Cash Flows from Investing Activities
For the nine months ended September 30, 2022, net cash used in investing activities was $17.8 million compared to net cash used in investing activities of $52.2 million for the nine months ended September 30, 2021, a decrease of $34.5 million, primarily due to the lower purchases of investments in our MSA escrow account as well as no acquisitions and a small investments made in the current year period.
Cash Flows from Financing Activities
For the nine months ended September 30, 2022, net cash used in financing activities was $31.2 million compared to net cash provided by financing activities of $76.3 million for the nine months ended September 30, 2021, a decrease of $107.5 million. The decrease was primarily due to an increase in cash used to repurchase common stock during 2022 while in 2021 the Company received net proceeds received from the Senior Secured Notes partially offset by the repayment in full of the 2018 First Lien Term Loan in the first quarter of 2021.
Dividends and Share and Repurchases
The most recent dividend of $0.06 per common share was paid on October 7, 2022, to shareholders of record at the close of business on September 16, 2022.
On February 25, 2020, our Board of Directors approved a $50.0 million share repurchase program, which is intended for opportunistic execution based upon a variety of factors including market dynamics. On October 25, 2021, the Board increased the approved share repurchase program by $30.7 million. On February 24, 2022, the Board increased the approved share repurchase program by $24.6 million. The program is subject to the ongoing discretion of the Board. The total number of shares repurchased for the nine months ended September 30, 2022, was 307,207 shares for a total cost of $7.6 million and an average price per share of $24.78. $29.4 million remains available for share repurchases under the program at September 30, 2022.
Subject to market conditions, we will from time to time opportunistically repurchase our Senior Secured Notes and Convertible Senior Notes and any other securities we may have outstanding.
Repurchases of common stock, Senior Secured Notes and Convertible Senior Notes may be made through bilateral transactions, open market transactions, 10b5-1 trading plans or otherwise.
Long-Term Debt
As of September 30, 2022, we were in compliance with the financial and restrictive covenants of the Senior Secured Notes and 2021 Revolving Credit Facility. The following table provides the outstanding balances of our debt instruments.

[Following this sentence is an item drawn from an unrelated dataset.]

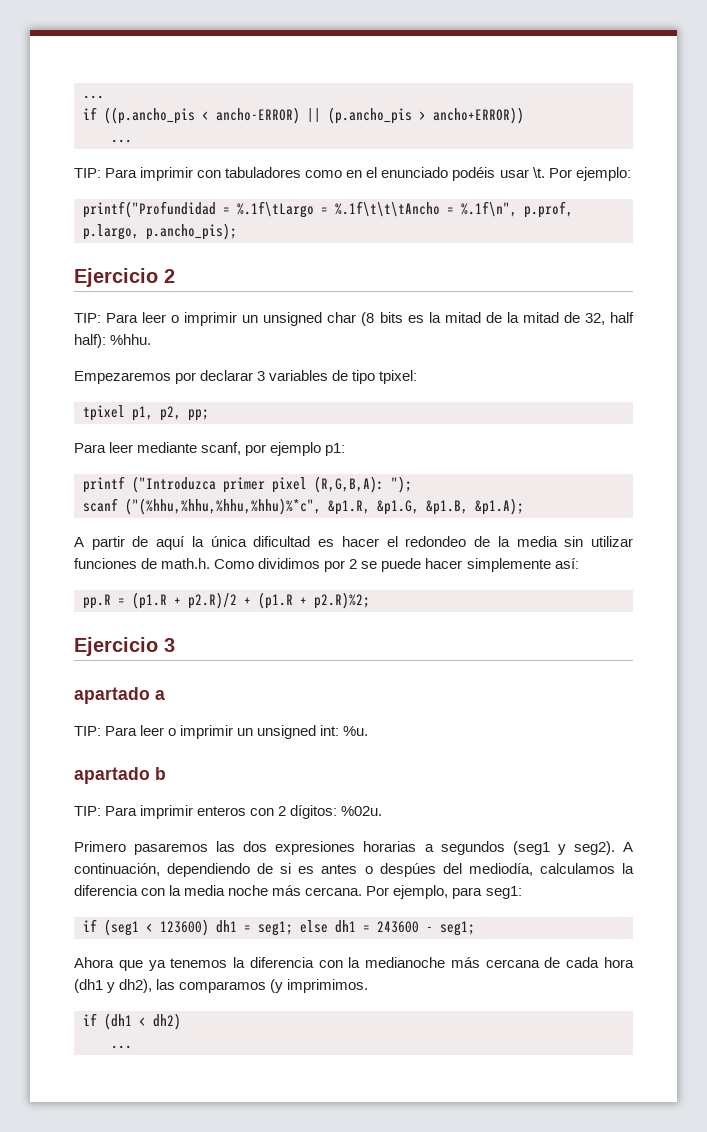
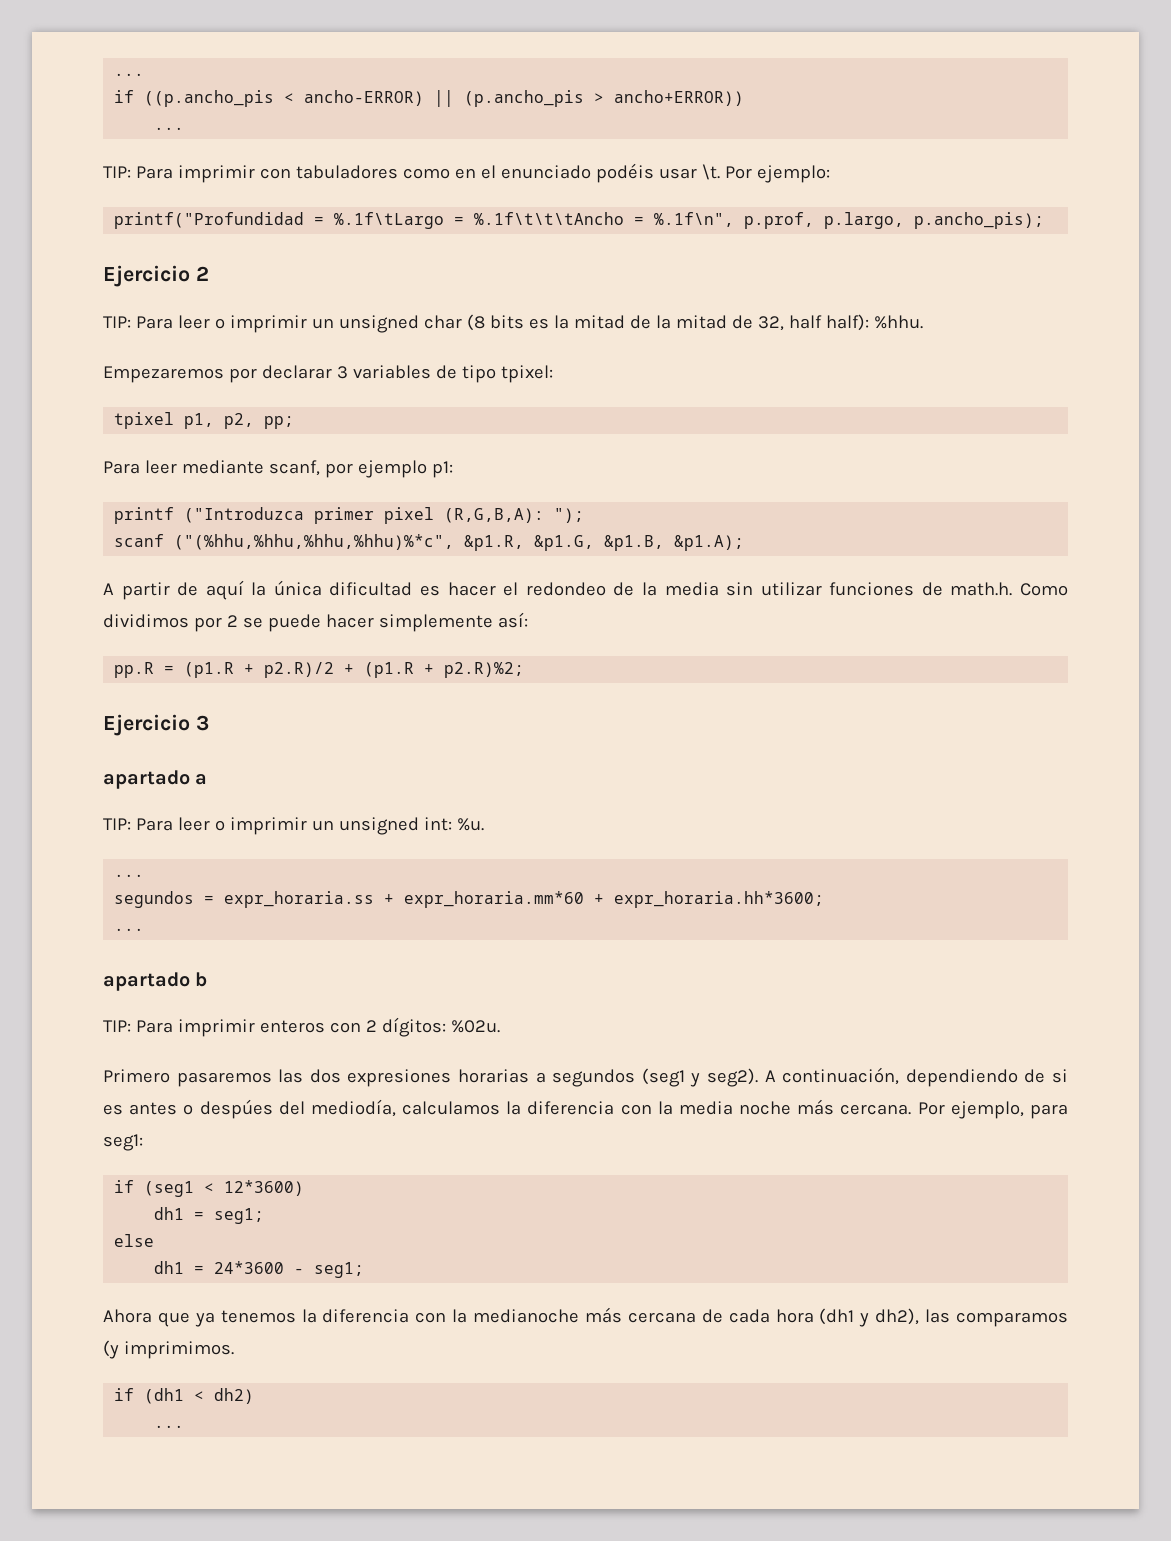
(369, 731) none -> [114,874,145,877] [114,891,825,908] [114,928,145,931] // ... // segundos = expr_horaria.ss + expr_horaria.mm*60 + expr_horaria.hh*3600; // ...
[160,919,209,936] 123600) -> [224,1180,305,1196] 12*3600) //
(293, 928) none -> (265, 1216) //
[335,920,419,933] dh1 = 243600 -> [154,1261,285,1274] // dh1 = 24*3600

| | September 30, | | | December 31, | |
| | 2022 | | | 2021 | |
Senior Secured Notes | | $ | 250,000 | | | $ | 250,000 | |
Convertible Senior Notes | | | 172,500 | | | | 172,500 | |
Gross notes payable and long-term debt | | | 422,500 | | | | 422,500 | |
Less deferred finance charges | | | (6,471 | ) | | | (8,328 | ) |
Notes payable and long-term debt | | $ | 416,029 | | | $ | 414,172 | |
Senior Secured Notes
On February 11, 2021, we closed a private offering (the “Offering”) of $250 million aggregate principal amount of our 5.625% senior secured notes due 2026 (the “Senior Secured Notes”). The Senior Secured Notes bear interest at a rate of 5.625% and will mature on February 15, 2026. Interest on the Senior Secured Notes is payable semi-annually in arrears on February 15 and August 15 of each year, commencing on August 15, 2021. We used the proceeds from the Offering (i) to repay all obligations under and terminate the 2018 First Lien Credit Facility, (ii) to pay related fees, costs, and expenses and (iii) for general corporate purposes.
Obligations under the Senior Secured Notes are guaranteed by the Company’s existing and future wholly-owned domestic subsidiaries (the “Guarantors”) that guarantee any Credit Facility (as defined in the Indenture governing the Senior Secured Notes or the “Senior Secured Notes Indenture”) or capital markets debt securities of the Company or Guarantors in excess of $15.0 million. The Senior Secured Notes and the related guarantees are secured by first-priority liens on substantially all of the assets of the Company and the Guarantors, subject to certain exceptions.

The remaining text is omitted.